Have you ever counted the number of times you turn on a faucet, flush a toilet, or run the dishwasher each day? Imagine how different your life would be without the convenience of water. Although Alaska has the greatest groundwater resource of any state in the United States, it also has the largest volume of frozen groundwater.Today, permafrost underlies about 85% of the state of Alaska, creating an impermeable layer that can affect groundwater flow.
Permafrost, or soil that has remained frozen for at least 2 years in a row, is an important driver of Denali’s ecosystem. The temperature of the ground directly controls and indirectly influences Denali’s local hydrology, vegetation growth, wildlife communities, and the rate that organic matter is able to decompose. The small black spruce trees on DEC’s campus are just one indicator of the presence of permafrost on our landscape.
It is estimated that even today over half of the households in Denali lack indoor plumbing and the homes that do have running water often do so by drilling a well. Heating our water from the cold extractive temperatures is a major consumer of energy within Alaska.
It may surprise you to learn that the majority of our energy consumption in Alaska does not come with our cold winters but happens in our summers. Like the rest of our state, Denali Education Center’s energy load peaks during our summer months- at the height of our tourism season. Much of the energy used in our summers is the result of heating our ground water to temperatures that allow us to take hot showers, do dishes, or wash clothing.
As a part of a global community, we at DEC are always thinking about our global impact. How we can contribute to a sustainable future in a rapidly changing climate. The Solar Water Heating System is an example of harnessing a renewable and natural energy source, the sun, to warm water while positively impacting our carbon footprint. Our Solar Water Heating System operates from May to mid-September, supplementing the energy needed to meet our hot water demand. These heating needs were previously met by using a combination of electric and propane water heaters.Thanks to the use of our Solar Water Heating System we are able to offset up to 36,000 kilowatt-hours of energy each year!
WHAT IS A SOLAR THERMAL ARRAY?
To put it simply, it is a solar water heating system but it is also one way to use the sun to heat the cold water that is pumped out of the ground.
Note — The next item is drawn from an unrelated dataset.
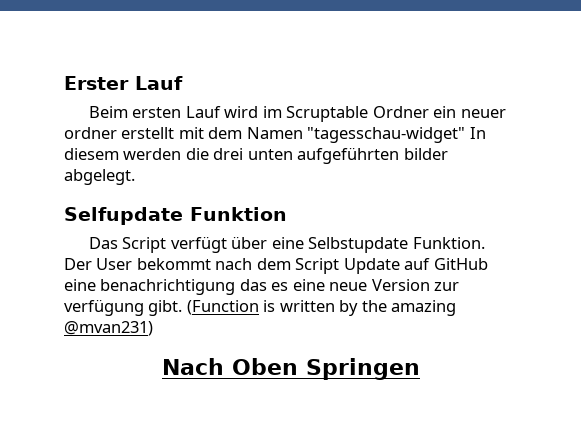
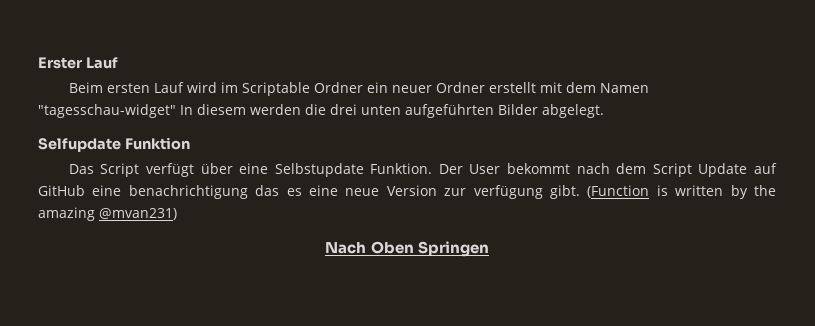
[286,106,369,122] Scruptable -> [241,82,310,96] Scriptable
[64,127,117,139] ordner -> [435,82,485,93] Ordner
[403,148,448,160] bilder -> [498,104,538,115] Bilder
The cold water from the ground is pumped into a tank that contains coiled copper piping. Glycol heated from the sun warms the copper which then pre-heats the water via conduction. This hot water is then pumped into the hot water tanks on DEC’s campus and presto- we have pre-heated our water naturally by using heat from the sun.
HOW DOES IT WORK?
1) Solar Panels collect energy from the sun.
2) The sun’s energy heats glycol from the thermal buffer tank.
3) Warm glycol transfers heat to adjacent copper pipes filled with groundwater.
4) Warmed groundwater is distributed through the DEC campus.
The creative energy and desire to be a part of the energy solution were the driving forces behind building our Solar Water Heating System. Our system was a pilot project and helps to serve as an example of a viable way for rural communities to offset their demand for electrically heated water with water heated by solar energy.
It takes communities of all sizes to make an impact. We are all part of a larger global community that has a responsibility to our planet and future generations to care for our resources. We hope that our Solar Water Heating System serves as an inspiration for you to influence you and your community to consider using renewable energy solutions in your community.